Directly east is the Unfinished Gate. Its notable remnants are two stunningly intact sculptures of the Simorgh, which preside over the city like creepy stone gargoyles.

The citadel served the Persians for almost two centuries, before Alexander the Great overthrew the empire and incinerated Persepolis in 330BC.

Historians are split over Alex's pyromaniacal deed; some say it was revenge for the Persians' sacking of Athens, others maintain it was an accident.

Either way, Persepolis withstood the Grecian flames rather well.

Continuing on, we strike a giant construction of tiered seating overlooking the ruins.

The Shah built this in the 1970s to celebrate of the 2500th anniversary of the Persian monarchy.

Many Iranians recall the massive party with acridity, particularly the estimated $70 million (Dh257 million) his government splurged to woo foreign celebrities such as Elizabeth Taylor.

Such extravagance stoked the flames of fundamentalism, which eventually spelled the Shah's downfall.

The ghosts of many a fallen monarch reign over this place. Tombs of ancient Persian kings are set in the vast cliffs behind Persepolis.

Murals of horses and men stretch like a bas-relief comic strip around the crypt entrances, relating grandiose stories of their legendary residents.

The niches are accessed by a steep, rubble-strewn path and provide sweeping views of the city and the surrounding valley. From here, it's easy to imagine a bustling metropolis, thick with the glory of a flourishing empire.

Returning below, we pass through the Hall of 100 Columns. Its broken remnants stretch out like an atmospheric forest of stone stumps.

Apadana palace

Persepolis's centrepiece is undoubtedly the Apadana palace. It is the largest and most magnificent building in the city and sits 3 metres above the courtyard.

The square hall consists of 32 magnificent columns, which stand like gargantuan stone fingers pointing to skywards.

The palace's twin staircases are highly ornamented, although the eastern one is better preserved. Its famous façade bears three rows of sculptured figures, representing subjects of 23 countries offering gifts to the Persian king.

Dignitaries, soldiers and attendants from Ethiopia, Babylon, Assyria and India carry gifts of clothes, food, animals and horses.

The reliefs are fantastically detailed, right down to tiny curls on a goat's head.

Persepolis is an incredible site, breathtaking in scale and an absolute highlight of any itinerary to the region.

I know it's an appalling travel writers' cliché, but I can't help it: Persepolis has unequivocally snagged my vote for the “Eighth Wonder of The World''.

Tim Brothers is a UAE-based freelance writer

Go there ... Presepolis ... From the UAE ... From Dubai

Closest airports are Tehran and Shiraz.

Emirates flies daily to Tehran.

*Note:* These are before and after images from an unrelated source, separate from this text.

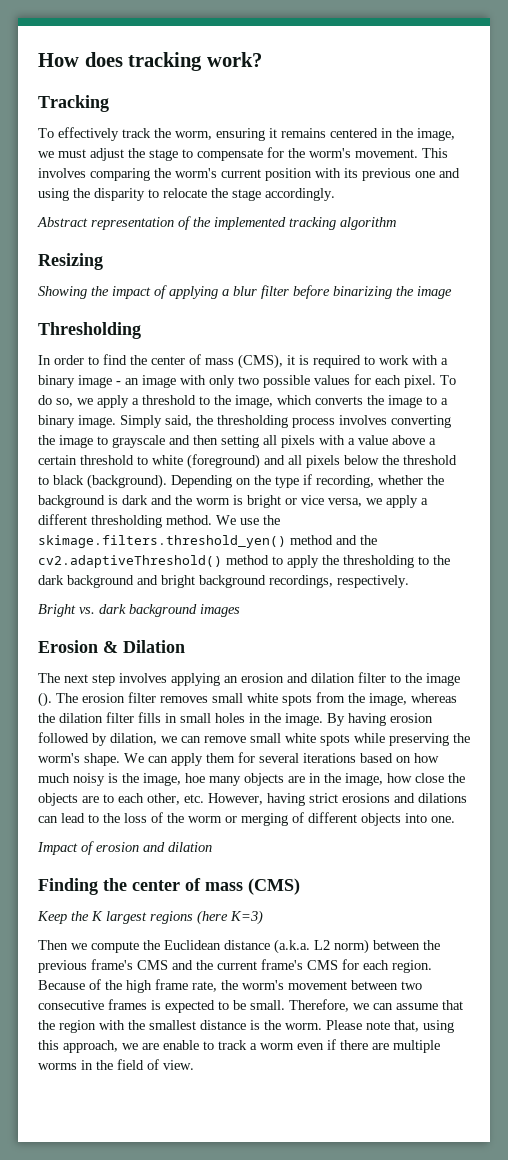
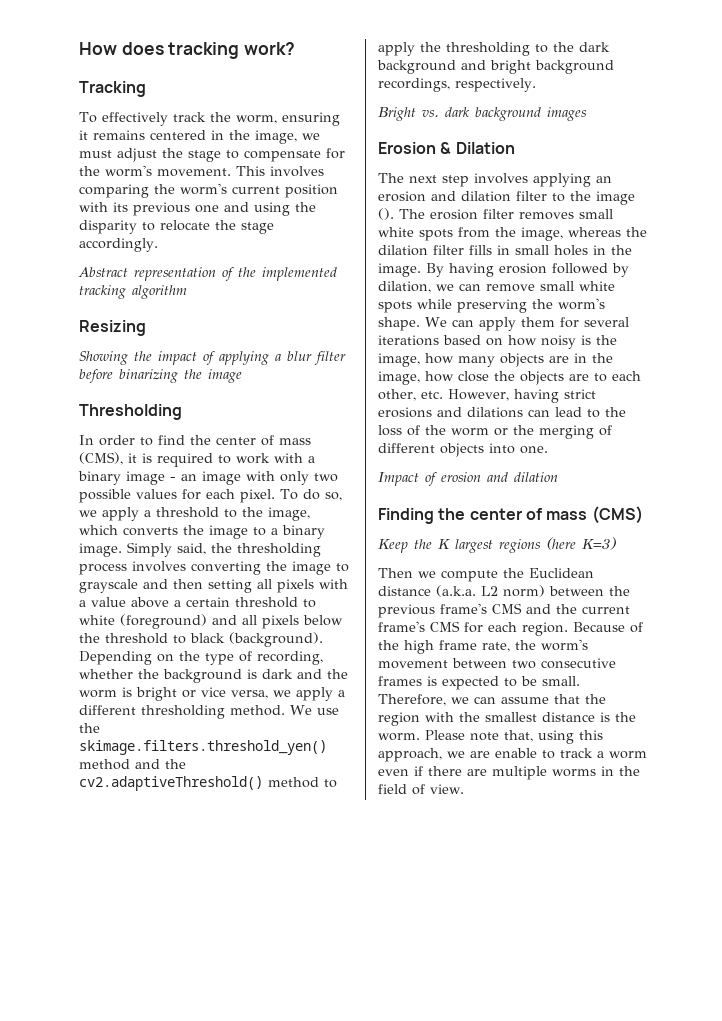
- Depending on the type if recording, whether the background is dark and the worm is bright or vice versa, we apply a different thresholding method.
+ Depending on the type of recording, whether the background is dark and the worm is bright or vice versa, we apply a different thresholding method.
- We can apply them for several iterations based on how much noisy is the image, hoe many objects are in the image, how close the objects are to each other, etc. However, having strict erosions and dilations can lead to the loss of the worm or merging of different objects into one.
+ We can apply them for several iterations based on how noisy is the image, how many objects are in the image, how close the objects are to each other, etc. However, having strict erosions and dilations can lead to the loss of the worm or the merging of different objects into one.

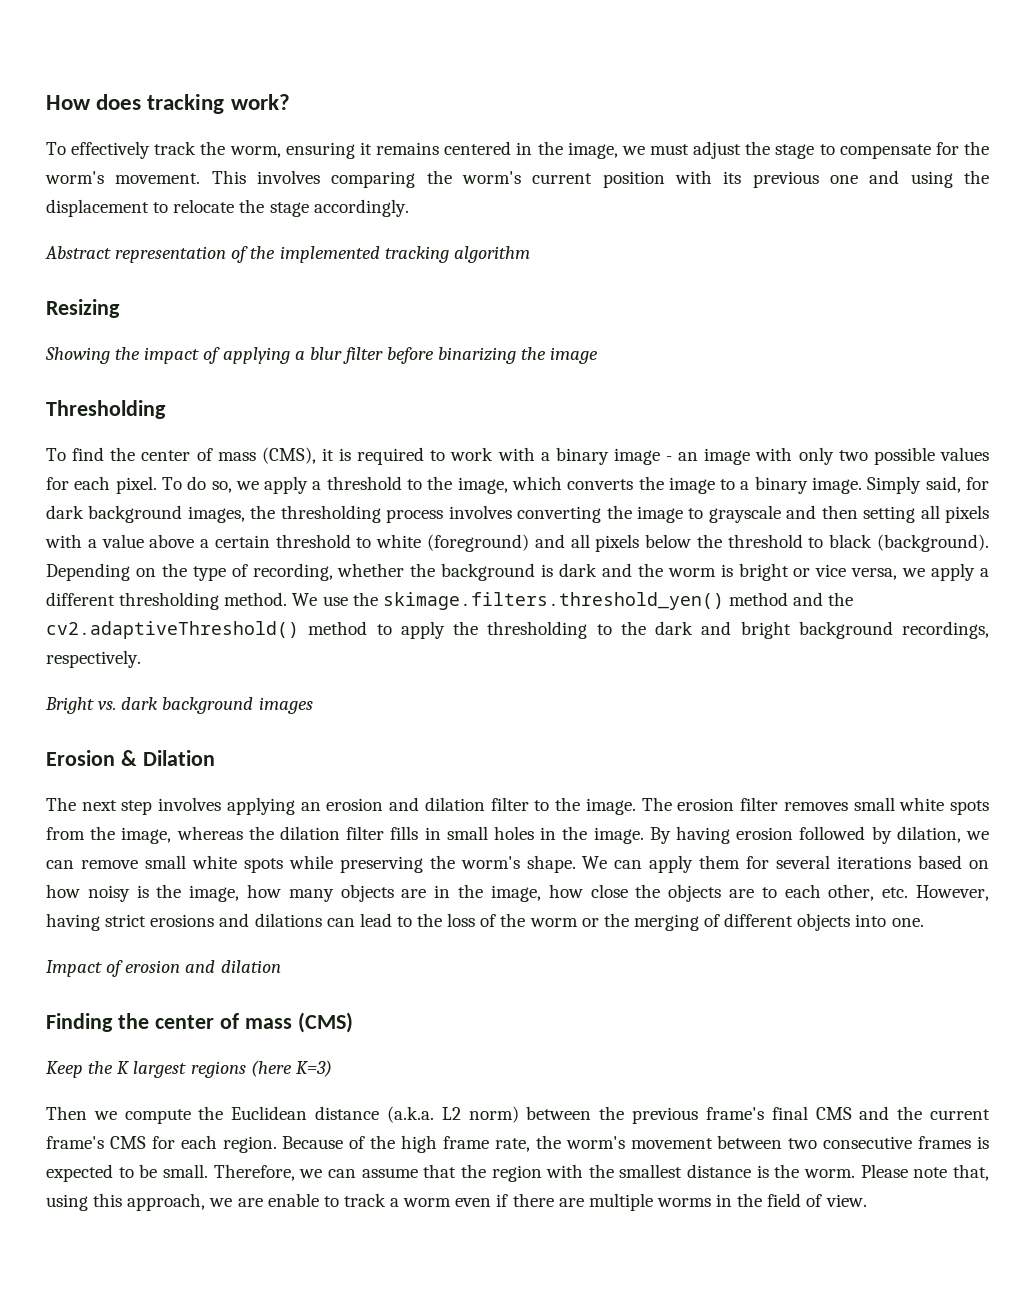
- Tracking
- This involves comparing the worm's current position with its previous one and using the disparity to relocate the stage accordingly.
+ This involves comparing the worm's current position with its previous one and using the displacement to relocate the stage accordingly.
- In order to find the center of mass (CMS), it is required to work with a binary image - an image with only two possible values for each pixel.
+ To find the center of mass (CMS), it is required to work with a binary image - an image with only two possible values for each pixel.
- Simply said, the thresholding process involves converting the image to grayscale and then setting all pixels with a value above a certain threshold to white (foreground) and all pixels below the threshold to black (background).
+ Simply said, for dark background images, the thresholding process involves converting the image to grayscale and then setting all pixels with a value above a certain threshold to white (foreground) and all pixels below the threshold to black (background).
- We use the skimage.filters.threshold_yen() method and the cv2.adaptiveThreshold() method to apply the thresholding to the dark background and bright background recordings, respectively.
+ We use the skimage.filters.threshold_yen() method and the cv2.adaptiveThreshold() method to apply the thresholding to the dark and bright background recordings, respectively.
- The next step involves applying an erosion and dilation filter to the image ().
+ The next step involves applying an erosion and dilation filter to the image.
- Then we compute the Euclidean distance (a.k.a. L2 norm) between the previous frame's CMS and the current frame's CMS for each region.
+ Then we compute the Euclidean distance (a.k.a. L2 norm) between the previous frame's final CMS and the current frame's CMS for each region.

Fare from Dh2,040

Iran Air flies daily to Tehran. Fare from Dh1,240

Iran Air flies two days a week to Shiraz. Fare from Dh1,170

— Information courtesy: The Holiday Lounge by Dnata.
Ph: 04 4380454


Trip notes

Travel in Iran is simple, provided local customs are observed. Women are required to wear a hejab. Men are best to pack long trousers and shirts.

Couples are advised to take copies of their marriage documents, or twin accommodation may be refused.

Iran prides itself on politeness. Taxi drivers may refuse to be paid, which some travellers mistake as genuine generosity. It's customary to offer payment at least three times. Only then may you accept a gift.